L’art est important pour réaffirmer nos valeurs, notre solidarité, nos identités queers face à l’extrême droite qui gagne du terrain. Dimanche dernier, c’est le candidat du Rassemblement national, Marc de Fleurian, qui a remporté les législatives dans notre circonscription. La gauche est arrivée troisième au premier tour et s’est désistée. Nos idées ont perdu : la pente à remonter est énorme. Tout le nord de la France est tombé aux mains de l’extrême droite. Partout, la situation migratoire à Calais est utilisée afin de justifier les politiques racistes. Maintenant, il va nous falloir proposer un projet de gauche suffisamment puissant pour reprendre du terrain et faire reculer les idées xénophobes. Il va nous falloir être visibles partout dans l’espace public, coller des affiches, organiser des évènements. Il faut aussi recréer de la convivialité autour de la nourriture, de l’art, faire de l’éducation populaire finalement.
Je me suis souvent considérée comme un électron libre et souvent questionnée sur mon utilité. Mais depuis cette campagne dans laquelle se sont agrégé⸱es plein de citoyen⸱nes et de militant⸱es, je veux continuer à lutter en collectif. On est tous et toutes complémentaires. Moi, par exemple, je ne me considère pas comme une experte, j’ai plutôt une expérience de terrain. Mais je veux bien porter la parole de celles et ceux qui ne veulent pas s’exposer.

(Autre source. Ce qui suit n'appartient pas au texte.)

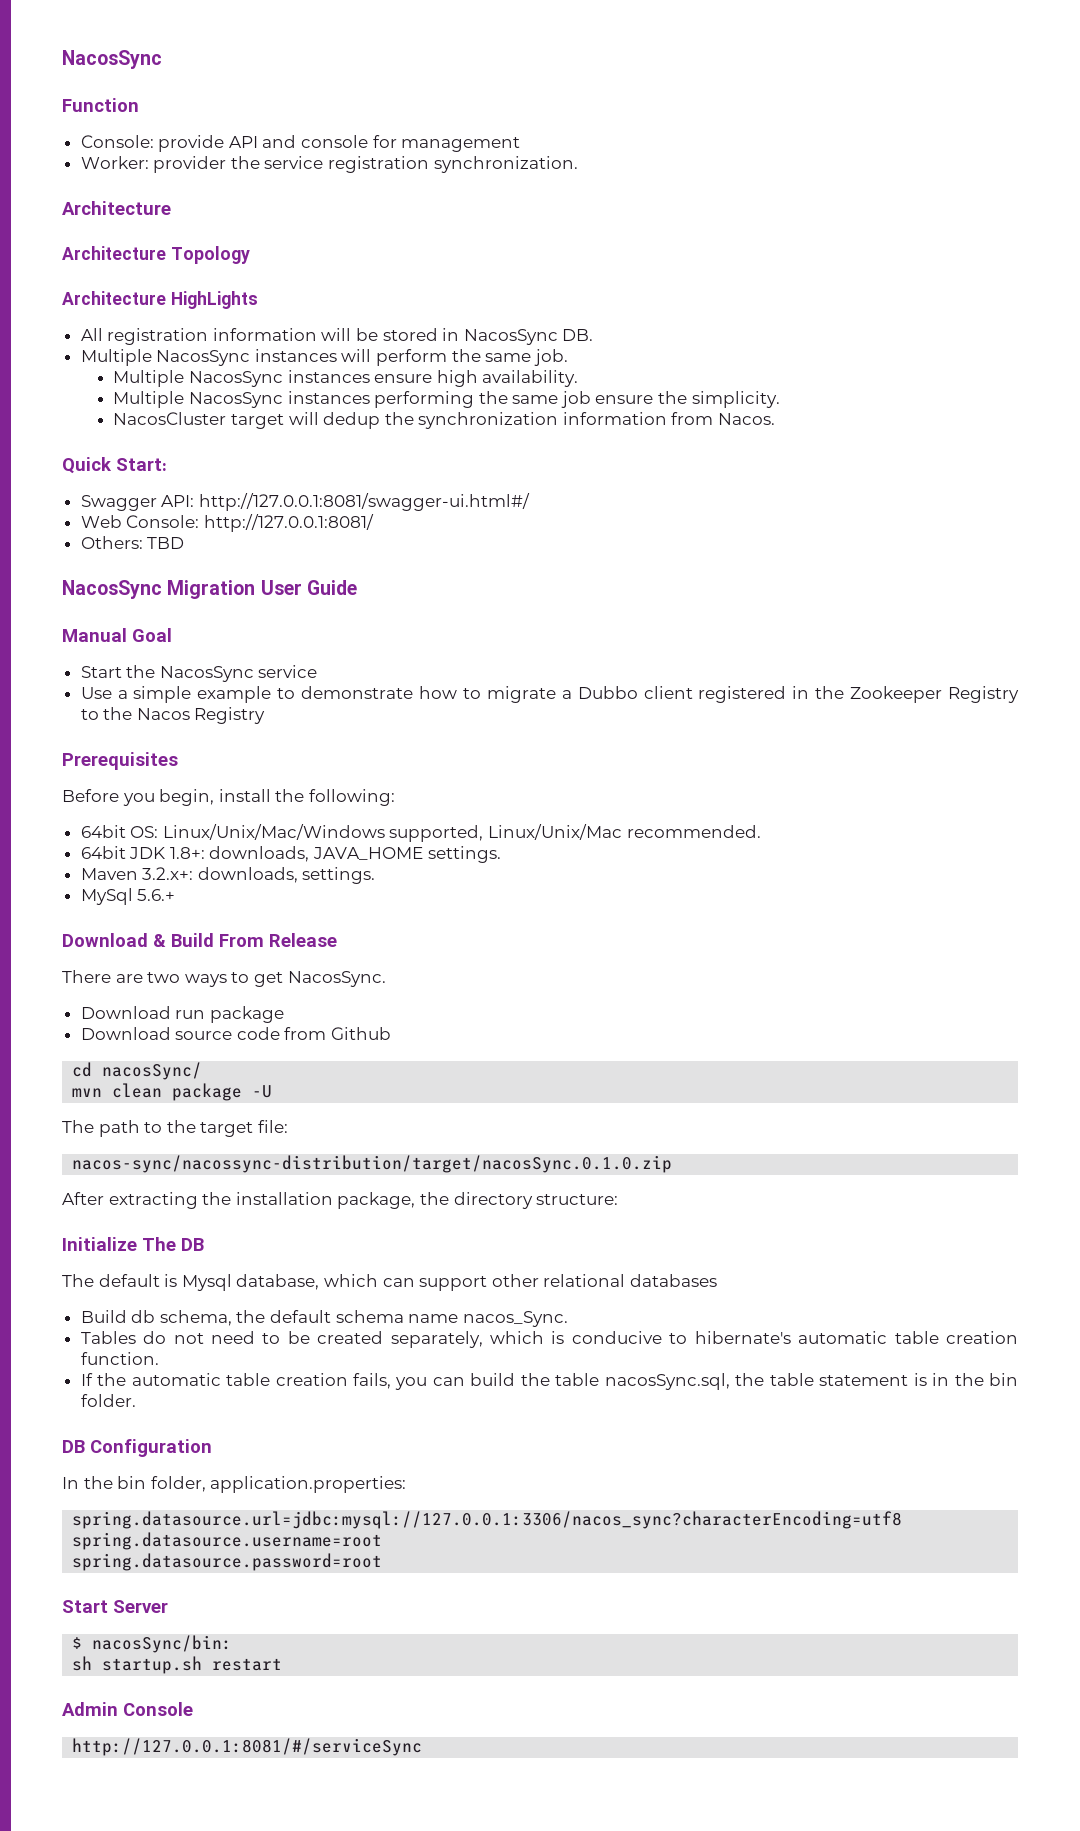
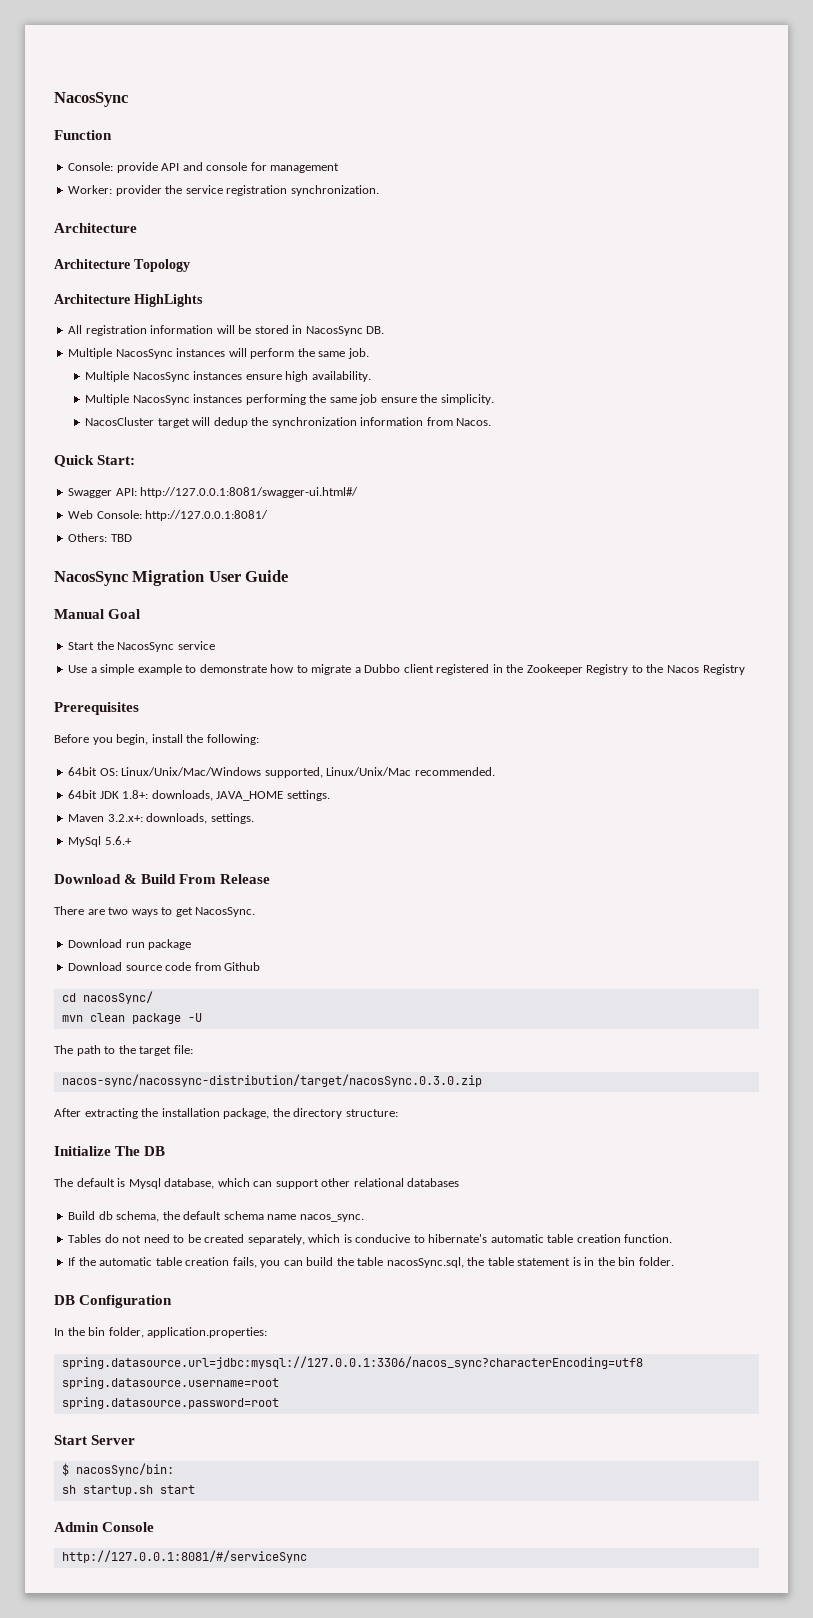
[72,1155,673,1173] nacos-sync/nacossync-distribution/target/nacosSync.0.1.0.zip -> [61,1074,482,1087] nacos-sync/nacossync-distribution/target/nacosSync.0.3.0.zip
[462,1311,568,1327] nacos_Sync. -> [299,1214,364,1222] nacos_sync.
[212,1658,283,1671] restart -> [159,1485,195,1494] start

Un de mes rêves, ce serait qu’avec d’autres militant⸱es, on prenne la mairie de Calais dans deux ans. On ne peut pas laisser notre ville dans les tréfonds du racisme. On est une cité ouvrière, avec du savoir-faire manuel, mais on a perdu notre identité. Le RN nous fait croire que c’est à cause des exilé⸱es que la ville s’est effondrée, alors que c’est à cause du capitalisme, qui provoque la fermeture des usines. Si les gens comprennent ça, ça va leur donner de la puissance. Je ne sais pas si on gagnera, mais on va essayer. »
Propos recueillis par téléphone le 8 juillet 2024, par Marion Pillas.